* **Your task**
Beginning at the line that holds "- - if the UE indicated", restate each line exactly through the final line of the records. Include both of those lines.

* **The data**
-------

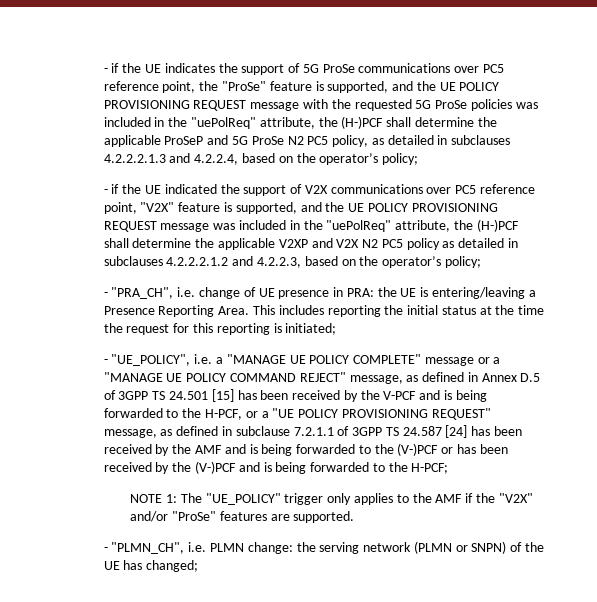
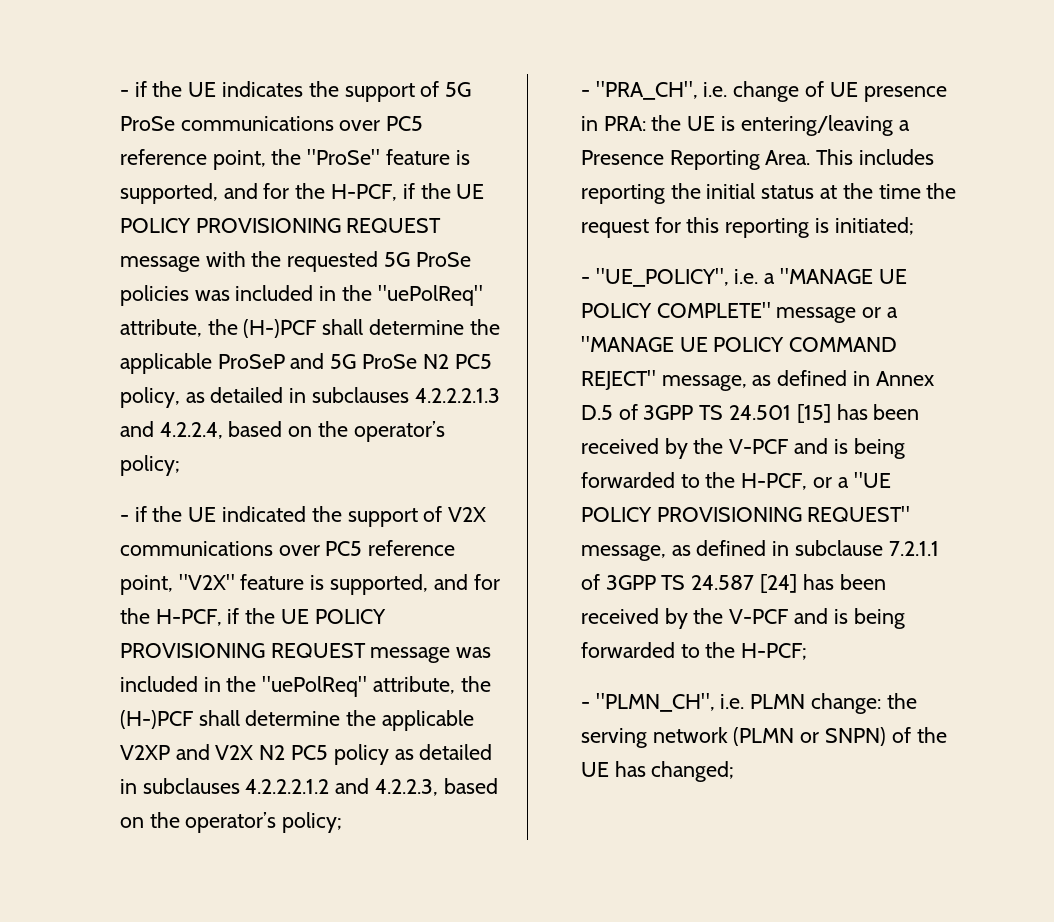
- - if the UE indicates the support of 5G ProSe communications over PC5 reference point, the "ProSe" feature is supported, and the UE POLICY PROVISIONING REQUEST message with the requested 5G ProSe policies was included in the "uePolReq" attribute, the (H-)PCF shall determine the applicable ProSeP and 5G ProSe N2 PC5 policy, as detailed in subclauses 4.2.2.2.1.3 and 4.2.2.4, based on the operator’s policy;
+ - if the UE indicates the support of 5G ProSe communications over PC5 reference point, the "ProSe" feature is supported, and for the H-PCF, if the UE POLICY PROVISIONING REQUEST message with the requested 5G ProSe policies was included in the "uePolReq" attribute, the (H-)PCF shall determine the applicable ProSeP and 5G ProSe N2 PC5 policy, as detailed in subclauses 4.2.2.2.1.3 and 4.2.2.4, based on the operator’s policy;
- - if the UE indicated the support of V2X communications over PC5 reference point, "V2X" feature is supported, and the UE POLICY PROVISIONING REQUEST message was included in the "uePolReq" attribute, the (H-)PCF shall determine the applicable V2XP and V2X N2 PC5 policy as detailed in subclauses 4.2.2.2.1.2 and 4.2.2.3, based on the operator’s policy;
+ - if the UE indicated the support of V2X communications over PC5 reference point, "V2X" feature is supported, and for the H-PCF, if the UE POLICY PROVISIONING REQUEST message was included in the "uePolReq" attribute, the (H-)PCF shall determine the applicable V2XP and V2X N2 PC5 policy as detailed in subclauses 4.2.2.2.1.2 and 4.2.2.3, based on the operator’s policy;
- - "UE_POLICY", i.e. a "MANAGE UE POLICY COMPLETE" message or a "MANAGE UE POLICY COMMAND REJECT" message, as defined in Annex D.5 of 3GPP TS 24.501 [15] has been received by the V-PCF and is being forwarded to the H-PCF, or a "UE POLICY PROVISIONING REQUEST" message, as defined in subclause 7.2.1.1 of 3GPP TS 24.587 [24] has been received by the AMF and is being forwarded to the (V-)PCF or has been received by the (V-)PCF and is being forwarded to the H-PCF;
+ - "UE_POLICY", i.e. a "MANAGE UE POLICY COMPLETE" message or a "MANAGE UE POLICY COMMAND REJECT" message, as defined in Annex D.5 of 3GPP TS 24.501 [15] has been received by the V-PCF and is being forwarded to the H-PCF, or a "UE POLICY PROVISIONING REQUEST" message, as defined in subclause 7.2.1.1 of 3GPP TS 24.587 [24] has been received by the V-PCF and is being forwarded to the H-PCF;
- NOTE 1: The "UE_POLICY" trigger only applies to the AMF if the "V2X" and/or "ProSe" features are supported.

-------

* **Solution for this exercise**
- - if the UE indicated the support of V2X communications over PC5 reference point, "V2X" feature is supported, and the UE POLICY PROVISIONING REQUEST message was included in the "uePolReq" attribute, the (H-)PCF shall determine the applicable V2XP and V2X N2 PC5 policy as detailed in subclauses 4.2.2.2.1.2 and 4.2.2.3, based on the operator’s policy;
+ - if the UE indicated the support of V2X communications over PC5 reference point, "V2X" feature is supported, and for the H-PCF, if the UE POLICY PROVISIONING REQUEST message was included in the "uePolReq" attribute, the (H-)PCF shall determine the applicable V2XP and V2X N2 PC5 policy as detailed in subclauses 4.2.2.2.1.2 and 4.2.2.3, based on the operator’s policy;
- - "UE_POLICY", i.e. a "MANAGE UE POLICY COMPLETE" message or a "MANAGE UE POLICY COMMAND REJECT" message, as defined in Annex D.5 of 3GPP TS 24.501 [15] has been received by the V-PCF and is being forwarded to the H-PCF, or a "UE POLICY PROVISIONING REQUEST" message, as defined in subclause 7.2.1.1 of 3GPP TS 24.587 [24] has been received by the AMF and is being forwarded to the (V-)PCF or has been received by the (V-)PCF and is being forwarded to the H-PCF;
+ - "UE_POLICY", i.e. a "MANAGE UE POLICY COMPLETE" message or a "MANAGE UE POLICY COMMAND REJECT" message, as defined in Annex D.5 of 3GPP TS 24.501 [15] has been received by the V-PCF and is being forwarded to the H-PCF, or a "UE POLICY PROVISIONING REQUEST" message, as defined in subclause 7.2.1.1 of 3GPP TS 24.587 [24] has been received by the V-PCF and is being forwarded to the H-PCF;
- NOTE 1: The "UE_POLICY" trigger only applies to the AMF if the "V2X" and/or "ProSe" features are supported.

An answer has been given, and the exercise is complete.